• **Problem to work on**:
The reply must consist of the lines from the first line of the records through the line containing "display:flex; align-items:center; padding-left:9px;", copied exactly, with every picture omitted.

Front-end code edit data

----------

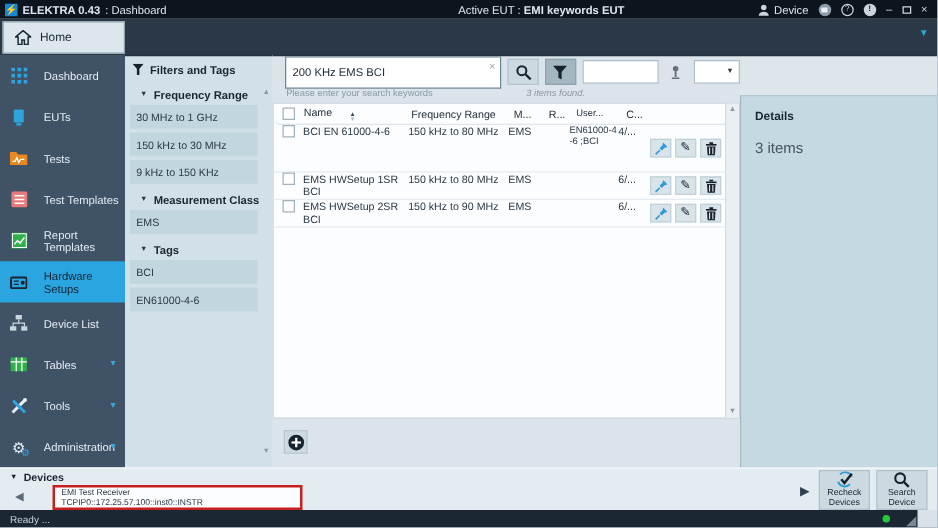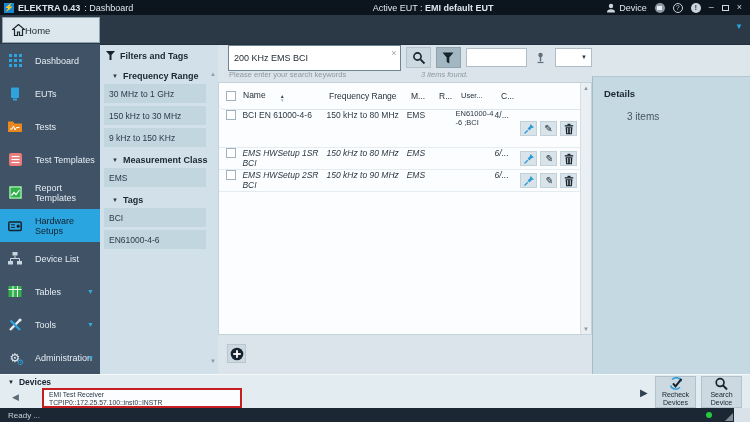--- a/index.html
+++ b/index.html
@@ -19,21 +19,21 @@
   .circle-ico { width:10px; height:10px; border-radius:50%; display:flex; align-items:center; justify-content:center; font-size:6.5px; }
   .ico-printer { background:#8d9ba8; }
   .ico-printer .inner { width:5px; height:4px; background:#e8eef3; }
   .ico-help { border:1px solid #c9d4dd; color:#c9d4dd; }
   .ico-info { background:#c9d4dd; color:#16222e; font-weight:bold; }
   .win-btn { color:#cfd8e0; font-size:9px; line-height:9px; cursor:default; }
   .win-max { width:7px; height:6px; border:1px solid #cfd8e0; display:inline-block; }
 
   
   .tabbar { position:absolute; left:0; top:15px; width:750px; height:29px; background:#2b3947; }
-  .home-tab { position:absolute; left:2px; top:2px; width:98px; height:26px; background:#dce7ed; border:1px solid #8fa3b0; display:flex; align-items:center; padding-left:9px; font-size:9.5px; color:#1a2630; }
+  .home-tab { position:absolute; left:2px; top:2px; width:98px; height:26px; background:#dce7ed; border:1px solid #8fa3b0; display:flex; align-items:center; gap:7px; padding-left:9px; font-size:9.5px; color:#1a2630; }
   .tab-chevron { position:absolute; right:7px; top:7px; color:#2aa5df; font-size:8px; }
 
   
   .sidebar { position:absolute; left:0; top:44px; width:100px; height:330px; background:#3f5266; }
   .nav-item { height:33px; display:flex; align-items:center; gap:13px; padding-left:8px; color:#e6edf3; font-size:9px; position:relative; }
   .nav-item.selected { background:#2aa5df; color:#132230; }
   .nav-ico { width:14px; height:14px; flex:0 0 auto; display:flex; align-items:center; justify-content:center; position:relative; }
   .nav-chevron { position:absolute; right:6px; color:#35aadf; font-size:7px; }
   .gear-big { color:#e8eef3; font-size:12px; line-height:12px; }
   .gear-small { position:absolute; right:-2px; bottom:-2px; color:#2ea3dc; font-size:8px; line-height:8px; }
@@ -59,45 +59,45 @@
   .mini-input { width:62px; height:19px; border:1px solid #aebdc6; background:#fff; }
   .pin-tb { width:18px; height:21px; display:flex; align-items:center; justify-content:center; }
   .dropdown { width:38px; height:19px; background:#fff; border:1px solid #aebdc6; position:relative; }
   .dropdown .caret { position:absolute; right:4px; top:5px; font-size:6px; color:#2a3846; }
   .hintrow { position:absolute; left:11px; top:25px; width:360px; display:flex; font-size:7.5px; color:#8a99a4;gap:48px; }
   .hint-label { width:144px; }
   .hint-count { font-style:italic; }
 
   
   .tablewrap { position:absolute; left:0; top:37px; width:374px; height:253px; background:#fcfdfe; border:1px solid #c6d2da; }
-  .thead { display:flex; height:27px; align-items:center; font-size:8.5px; color:#22303c; border-bottom:1px solid #dde6ec;border-radius:6px; }
+  .thead { display:flex; height:17px; align-items:center; font-size:8.5px; color:#22303c; border-bottom:1px solid #dde6ec;border-radius:6px; }
   .trow { display:flex; border-bottom:1px solid #e4ecf1; font-size:8.5px; color:#2a3844; }
   .row-tall { height:38px; }
-  .row-short { height:22px;font-style:italic; }
+  .row-short { height:22px; }
   .col-cb { width:24px; display:flex; justify-content:center; }
   .col-name { width:86px; }
   .col-freq { width:82px; }
   .col-m { width:28px; }
   .col-r { width:22px; }
   .col-user { width:40px; font-size:7.5px; line-height:1.15; word-break:break-all; }
   .col-c { width:26px; }
   .col-actions { flex:1; display:flex; gap:3px; align-items:center; padding-right:14px; justify-content:flex-end; }
   .cbx { width:10px; height:10px; border:1px solid #9fb2bd; background:#fff; }
   .sort-stack { display:inline-flex; flex-direction:column; margin-left:14px; line-height:4px; font-size:5px; }
   .sort-up { color:#3b4854; } .sort-down { color:#a9bac4; }
   .act-btn { width:17px; height:15px; background:#d8e3ea; border:1px solid #c2d0d9; display:flex; align-items:center; justify-content:center; }
   .pencil { font-size:10px; color:#16222e; line-height:10px; }
   .vscroll { position:absolute; right:0; top:0; bottom:0; width:11px; background:#e9eff3; border-left:1px solid #d4dee4; display:flex; flex-direction:column; justify-content:space-between; align-items:center; padding:2px 0; font-size:6px; color:#8a99a4; }
   .add-btn { position:absolute; left:9px; top:299px; width:19px; height:19px; background:#cdd9e0; border:1px solid #b7c6cf; display:flex; align-items:center; justify-content:center; }
 
   
   .details { position:absolute; left:592px; top:44px; width:158px; height:330px; background:#dde6eb; border-top:1px solid #22303d; }
   .details-box { position:absolute; left:0; top:31px; right:0; bottom:0; background:#c5d9e3; border-left:1px solid #a5bcc8; border-top:1px solid #b3c8d3; padding:11px 0 0 11px; }
   .details-title { font-size:9.5px; font-weight:bold; color:#1a2630; margin-bottom:12px; }
-  .details-summary { font-size:10px; color:#45545f;margin-left:23px; }
+  .details-summary { font-size:12px; color:#45545f; }
 
   
   .devicesbar { position:absolute; left:0; top:374px; width:750px; height:34px; background:#e3ecf1; border-top:1px solid #f4f8fa; }
   .devices-header { display:flex; gap:5px; padding:2px 0 0 8px; font-size:8.5px; font-weight:bold; color:#16222e; align-items:center; }
   .devices-header .tri { font-size:6px; }
   .device-card { position:absolute; left:42px; top:13px; width:200px; height:20px; background:#fbfdfe; border:2px solid #c61f1f; padding:1px 5px; font-size:6.8px; color:#2a3844; line-height:1.2; white-space:nowrap; overflow:hidden; }
   .dev-left-arrow { position:absolute; left:12px; top:17px; color:#5a6a76; font-size:9px; }
   .dev-right-arrow { position:absolute; left:640px; top:12px; color:#30404e; font-size:10px; }
   .dev-btn { position:absolute; top:1px; width:41px; height:32px; background:#ccd9e1; border:1px solid #b2c2cc; display:flex; flex-direction:column; align-items:center; justify-content:center; font-size:7px; color:#16222e; line-height:1.15; }
   .dev-btn-recheck { left:655px; }
@@ -114,21 +114,21 @@
 <div class="app">
 
   <div class="titlebar">
     <div class="tb-left">
       <span class="app-icon">⚡</span>
       <span class="tb-title">ELEKTRA 0.43</span>
       <span class="tb-page">: Dashboard</span>
     </div>
     <div class="tb-center">
       <span>Active EUT :</span>
-      <b>EMI default EUT</b>
+      <b>EMI keywords EUT</b>
     </div>
     <div class="tb-right">
       <span class="tb-user">
         <svg width="10" height="10" viewBox="0 0 10 10">
             <circle cx="5" cy="3" r="2.2" fill="#c9d4dd"></circle>
             <path d="M1 9.5a4 3.2 0 0 1 8 0z" fill="#c9d4dd"></path>
           </svg>
         <span>Device</span>
       </span>
       <span class="circle-ico ico-printer">

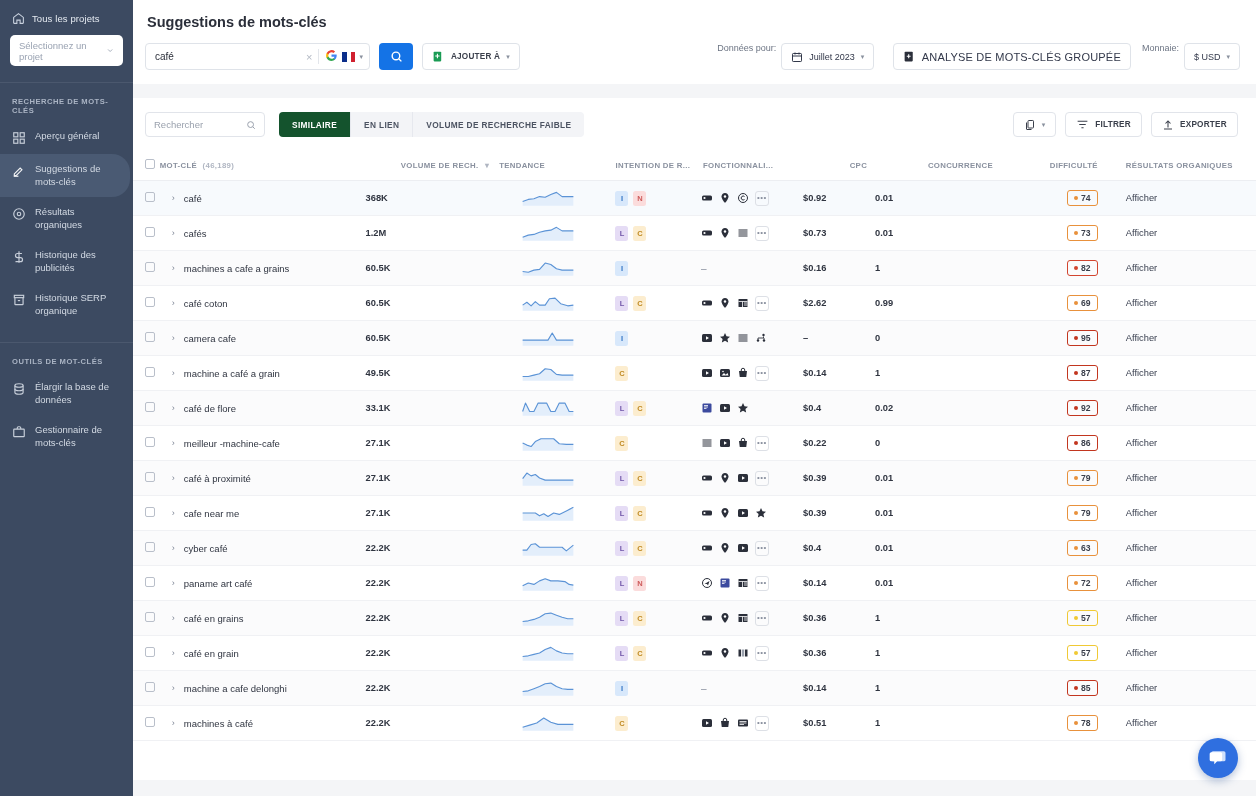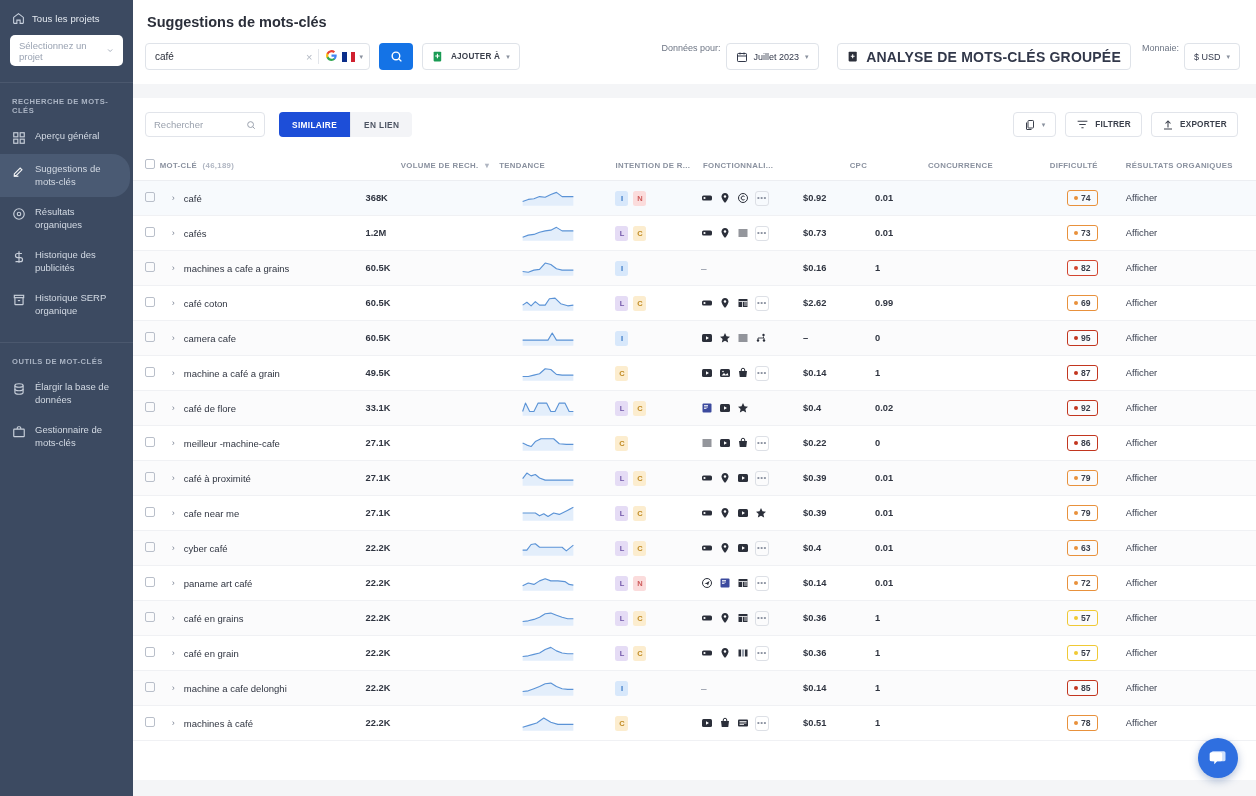--- a/index.html
+++ b/index.html
@@ -73,42 +73,42 @@
   .btn-add .lab { font-size: 8.2px; font-weight: 700; color: #3a3f4b; letter-spacing: .2px; }
 
   .rightctl { display: flex; align-items: flex-end; gap: 11px; }
   .ctl-group { display: flex; flex-direction: row; gap: 5px; }
   .ctl-label { font-size: 9px; color: #6d7584; }
   .pill {
     height: 27px; border: 1px solid #dfe3e9; background: #fff; border-radius: 4px;
     display: flex; align-items: center; gap: 6px; padding: 0 9px; cursor: pointer;
   }
   .pill .lab { font-size: 9px; color: #32384a; }
-  .pill .lab.caps { font-size: 14px; font-weight: 700; letter-spacing: .2px; }
+  .pill .lab.caps { font-size: 11px; font-weight: 400; letter-spacing: .2px; }
 
   
   .panel { margin: 14px 0 16px 0; background: #fff; height: 682px; }
   .panel-tools {
     display: flex; align-items: center; justify-content: space-between;
     padding: 14px 18px 13px 12px;
   }
   .tools-left { display: flex; align-items: center; gap: 14px; }
   .mini-search {
     width: 120px; height: 25px; border: 1px solid #e1e4ea; border-radius: 4px;
     display: flex; align-items: center; justify-content: space-between;
     padding: 0 8px; font-size: 9.5px; color: #9aa1ad;
   }
   .tabs { display: flex; height: 25px; border-radius: 4px; overflow: hidden; }
   .tab {
     display: flex; align-items: center; padding: 0 13px; font-size: 8.3px;
     font-weight: 700; letter-spacing: .35px; color: #4c5362;
     background: #f3f4f7; cursor: pointer; border-right: 1px solid #e6e8ee;
   }
   .tab:last-child { border-right: none; }
-  .tab.active { background: #1d4ed8; color: #fff; }
+  .tab.active { background: #14532d; color: #fff; }
   .tools-right { display: flex; align-items: center; gap: 9px; }
   .tbtn {
     height: 25px; border: 1px solid #e1e4ea; background: #fff; border-radius: 4px;
     display: flex; align-items: center; gap: 6px; padding: 0 10px; cursor: pointer;
   }
   .tbtn .lab { font-size: 8.2px; font-weight: 700; letter-spacing: .25px; color: #3a3f4b; }
 
   
   table.kw { width: 100%; border-collapse: collapse; table-layout: fixed; }
   table.kw th {
@@ -348,20 +348,21 @@
           <div class="mini-search">
             <span>Rechercher</span>
             <svg width="10" height="10" viewBox="0 0 24 24" fill="none" stroke="#9aa1ad" stroke-width="2.4">
                 <circle cx="11" cy="11" r="7"></circle>
                 <path d="M16.5 16.5L21 21"></path>
               </svg>
           </div>
           <div class="tabs">
             <div class="tab active">SIMILAIRE</div>
             <div class="tab">EN LIEN</div>
+            <div class="tab">VOLUME DE RECHERCHE FAIBLE</div>
           </div>
         </div>
         <div class="tools-right">
           <div class="tbtn">
             <svg width="12" height="12" viewBox="0 0 24 24" fill="none" stroke="#3a3f4b" stroke-width="2">
                 <rect x="8" y="3" width="11" height="15" rx="1.5"></rect>
                 <path d="M5 7v13a1 1 0 0 0 1 1h9"></path>
               </svg>
             <span class="chev">▾</span>
           </div>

----------

• **Written answer**:
--- a/index.html
+++ b/index.html
@@ -19,21 +19,21 @@
   .circle-ico { width:10px; height:10px; border-radius:50%; display:flex; align-items:center; justify-content:center; font-size:6.5px; }
   .ico-printer { background:#8d9ba8; }
   .ico-printer .inner { width:5px; height:4px; background:#e8eef3; }
   .ico-help { border:1px solid #c9d4dd; color:#c9d4dd; }
   .ico-info { background:#c9d4dd; color:#16222e; font-weight:bold; }
   .win-btn { color:#cfd8e0; font-size:9px; line-height:9px; cursor:default; }
   .win-max { width:7px; height:6px; border:1px solid #cfd8e0; display:inline-block; }
 
   
   .tabbar { position:absolute; left:0; top:15px; width:750px; height:29px; background:#2b3947; }
-  .home-tab { position:absolute; left:2px; top:2px; width:98px; height:26px; background:#dce7ed; border:1px solid #8fa3b0; display:flex; align-items:center; padding-left:9px; font-size:9.5px; color:#1a2630; }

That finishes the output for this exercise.